La enorme pantalla del salón cambió de inmediato.
Apareció la entrada principal.
Los invitados comenzaron a verse llegando uno por uno.
Después apareció Mariana.
Entró con un vestido azul sencillo y un bolso de tela.
Saludó a doña Lucía con un abrazo.
En ningún momento se acercó al joyero.
Teresa sonrió con desdén.
—Eso no demuestra nada.
Alejandro negó lentamente.
—Adelanta tres minutos.
La imagen cambió.
Ahora se veía a Teresa caminando sola hacia el perchero.

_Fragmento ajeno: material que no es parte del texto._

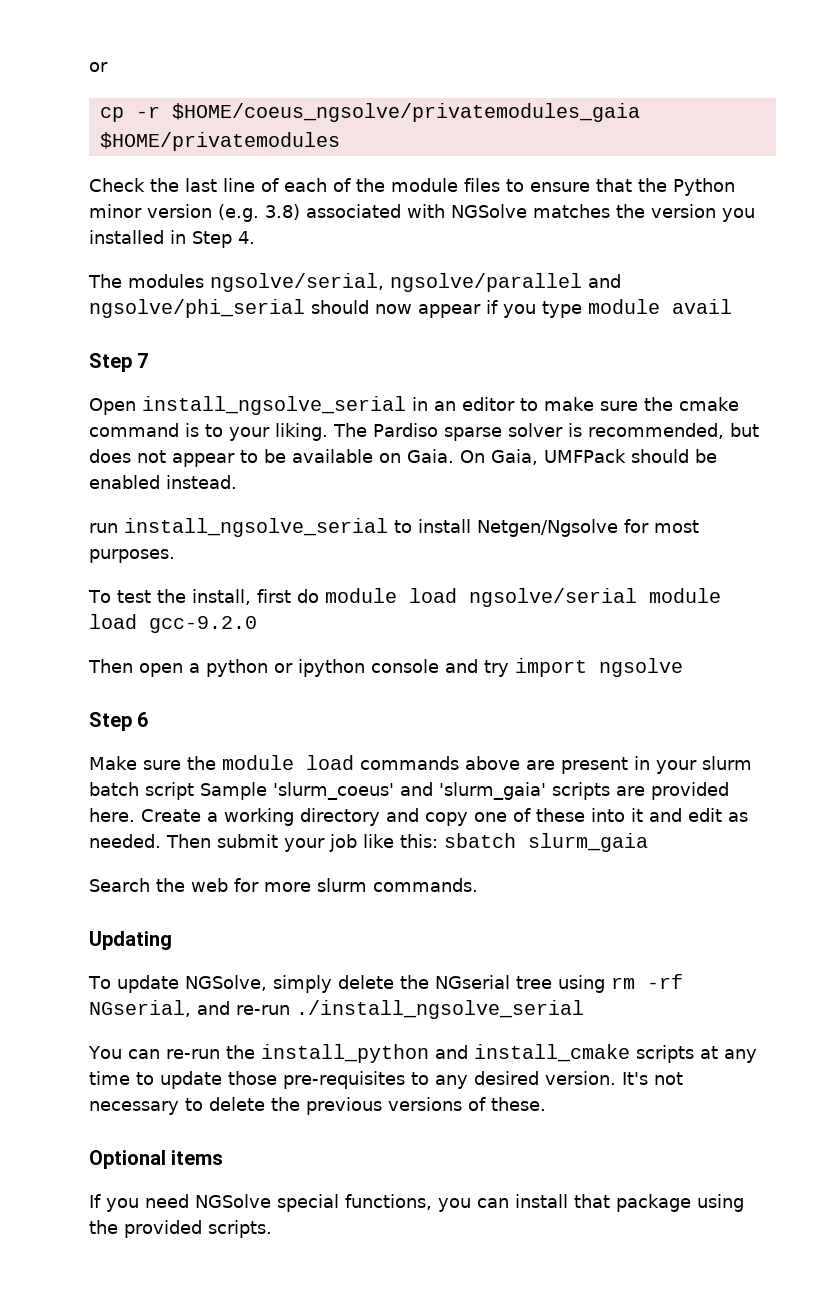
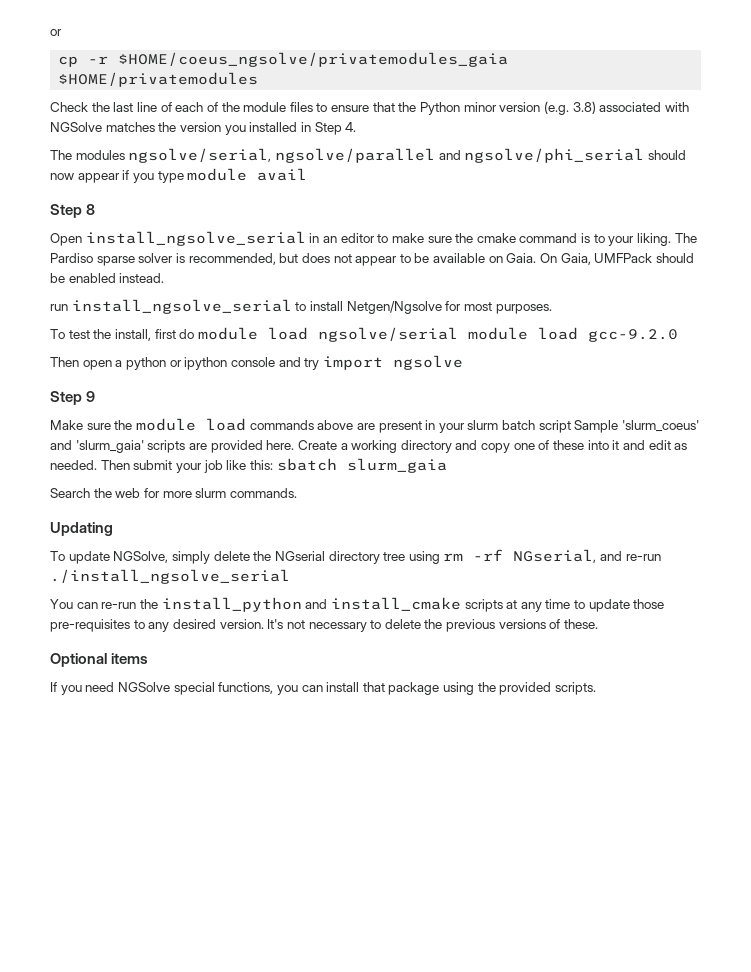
- Step 7
+ Step 8
- Step 6
+ Step 9
- To update NGSolve, simply delete the NGserial tree using rm -rf NGserial, and re-run ./install_ngsolve_serial
+ To update NGSolve, simply delete the NGserial directory tree using rm -rf NGserial, and re-run ./install_ngsolve_serial

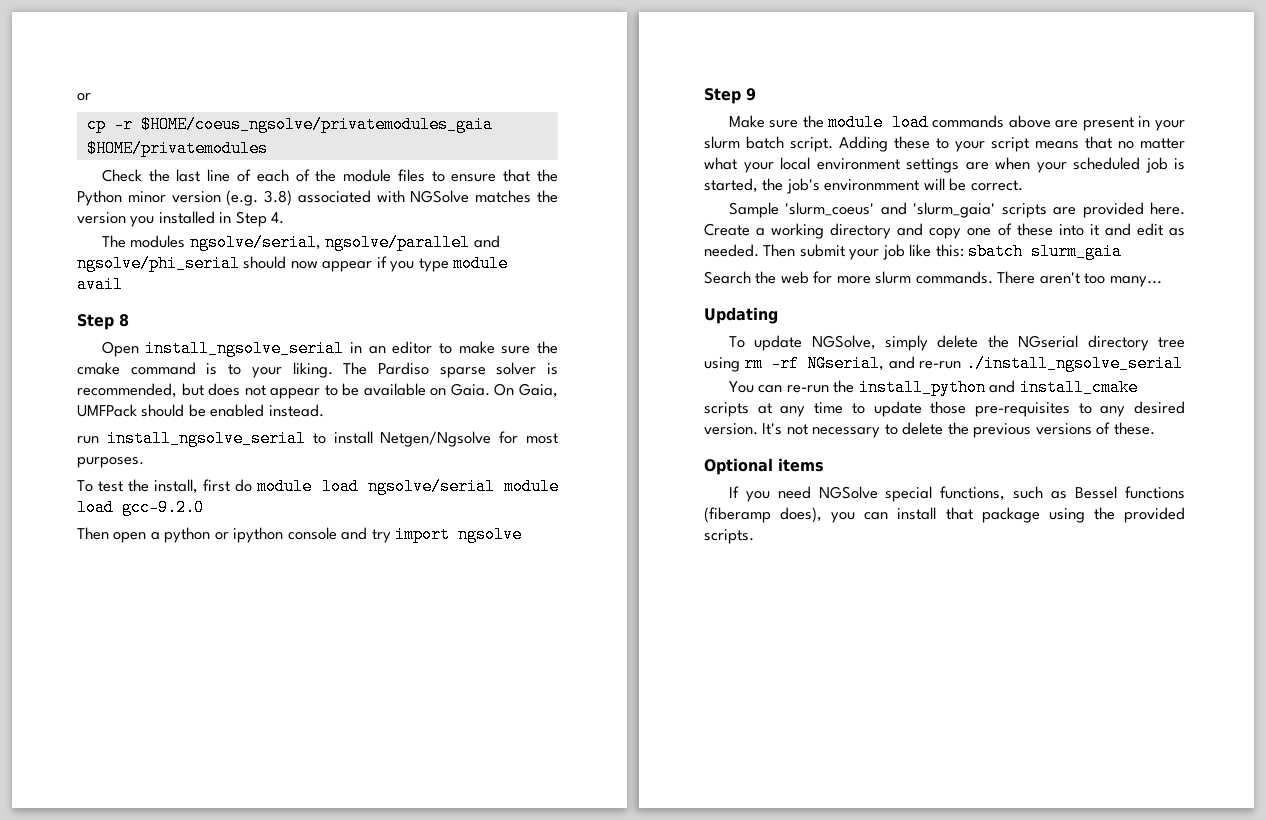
- Make sure the module load commands above are present in your slurm batch script Sample 'slurm_coeus' and 'slurm_gaia' scripts are provided here.
+ Make sure the module load commands above are present in your slurm batch script. Adding these to your script means that no matter what your local environment settings are when your scheduled job is started, the job's environmment will be correct.
+ Sample 'slurm_coeus' and 'slurm_gaia' scripts are provided here.
+ There aren't too many...
- If you need NGSolve special functions, you can install that package using the provided scripts.
+ If you need NGSolve special functions, such as Bessel functions (fiberamp does), you can install that package using the provided scripts.

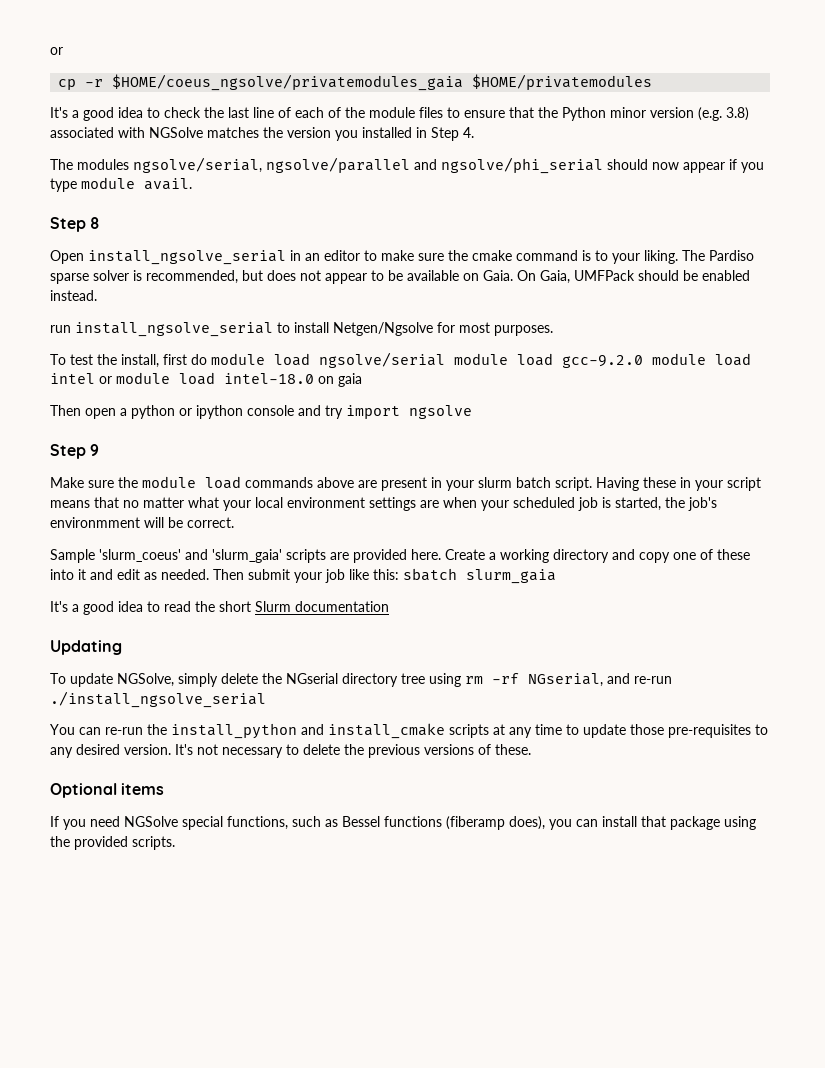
- Check the last line of each of the module files to ensure that the Python minor version (e.g. 3.8) associated with NGSolve matches the version you installed in Step 4.
+ It's a good idea to check the last line of each of the module files to ensure that the Python minor version (e.g. 3.8) associated with NGSolve matches the version you installed in Step 4.
- The modules ngsolve/serial, ngsolve/parallel and ngsolve/phi_serial should now appear if you type module avail
+ The modules ngsolve/serial, ngsolve/parallel and ngsolve/phi_serial should now appear if you type module avail.
- To test the install, first do module load ngsolve/serial module load gcc-9.2.0
+ To test the install, first do module load ngsolve/serial module load gcc-9.2.0 module load intel or module load intel-18.0 on gaia
- Adding these to your script means that no matter what your local environment settings are when your scheduled job is started, the job's environmment will be correct.
+ Having these in your script means that no matter what your local environment settings are when your scheduled job is started, the job's environmment will be correct.
- Search the web for more slurm commands. There aren't too many...
+ It's a good idea to read the short Slurm documentation

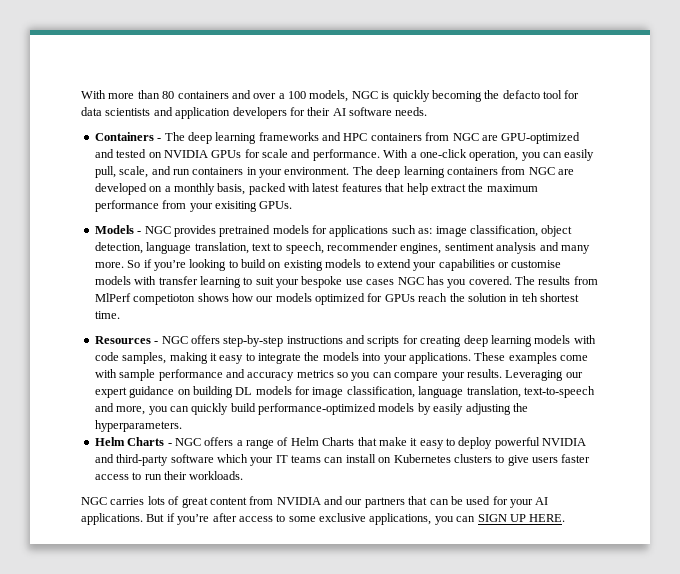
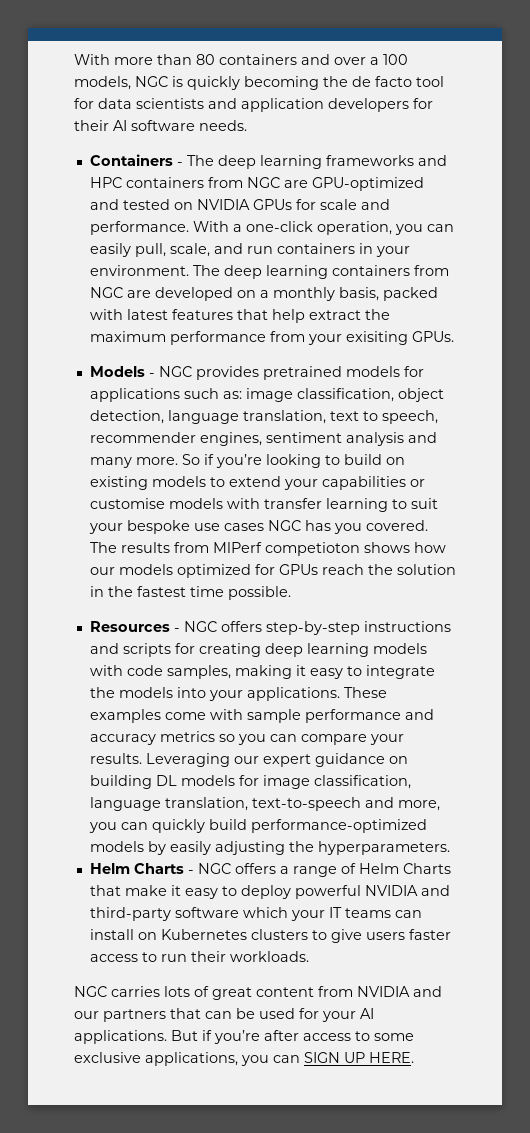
- With more than 80 containers and over a 100 models, NGC is quickly becoming the defacto tool for data scientists and application developers for their AI software needs.
+ With more than 80 containers and over a 100 models, NGC is quickly becoming the de facto tool for data scientists and application developers for their AI software needs.
- The results from MlPerf competioton shows how our models optimized for GPUs reach the solution in teh shortest time.
+ The results from MlPerf competioton shows how our models optimized for GPUs reach the solution in the fastest time possible.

Miró discretamente a ambos lados.
Sacó la pulsera de su bolso.
Se acercó al abrigo de Mariana.
Abrió el bolso de tela.
Metió la joya.
Cerró el cierre con rapidez.
Y volvió a sonreír como si nada hubiera ocurrido.
El salón quedó completamente en silencio.
Varias personas comenzaron a murmurar.
Graciela, una de las socias de la familia, fue la primera en hablar.
—Teresa… ¿qué significa esto?
Teresa palideció.
—Está editado.
—Continúa la grabación —ordenó Alejandro.
En la siguiente toma aparecía Teresa acercándose al jefe de seguridad.
Sin saber que también había micrófonos ambientales.
—Cuando dé la señal, revisa únicamente el bolso de la enfermera.
No revises a nadie más.
El guardia bajó la cabeza.
—Sí, señora.
Teresa dio un paso hacia la pantalla.
—¡Eso es falso!
Alejandro la miró con una tristeza que sorprendió a todos.
—Llevas meses haciéndolo.
El salón entero guardó silencio.
—¿Meses? —preguntó doña Lucía.
Alejandro respiró profundamente.
—Cada mujer con la que intenté construir una relación desapareció después de que tú la acusaras de algo.
Un reloj.
Un cheque.
Un anillo.
Siempre ocurría lo mismo.
Las humillabas hasta que se iban.
Mariana sintió un nudo en la garganta.
Ahora entendía por qué Alejandro nunca le habló del dinero.
No ocultaba su fortuna.

Intentaba proteger cualquier relación de las personas que la rodeaban.
Doña Lucía cerró los ojos con dolor.
—Teresa…
—Yo solo quería cuidar a mi hijo.
—No soy tu hijo.
La frase cayó como una losa.
Todos voltearon hacia Alejandro.
Él sostuvo la mirada de Teresa.
—Y ya es hora de que todos conozcan la verdad.
Sacó una carpeta del escritorio del salón.
Dentro había una prueba de ADN realizada años atrás.
La colocó sobre la mesa principal.
—Tú siempre supiste que no llevábamos la misma sangre.
El rostro de Teresa perdió todo el color.
Pero antes de que pudiera responder, doña Lucía comenzó a llorar.
Con la voz quebrada, confesó algo que llevaba más de treinta años ocultando.
—Alejandro… Teresa nunca fue quien te salvó la vida.
La persona que murió para protegerte… fue tu verdadera madre.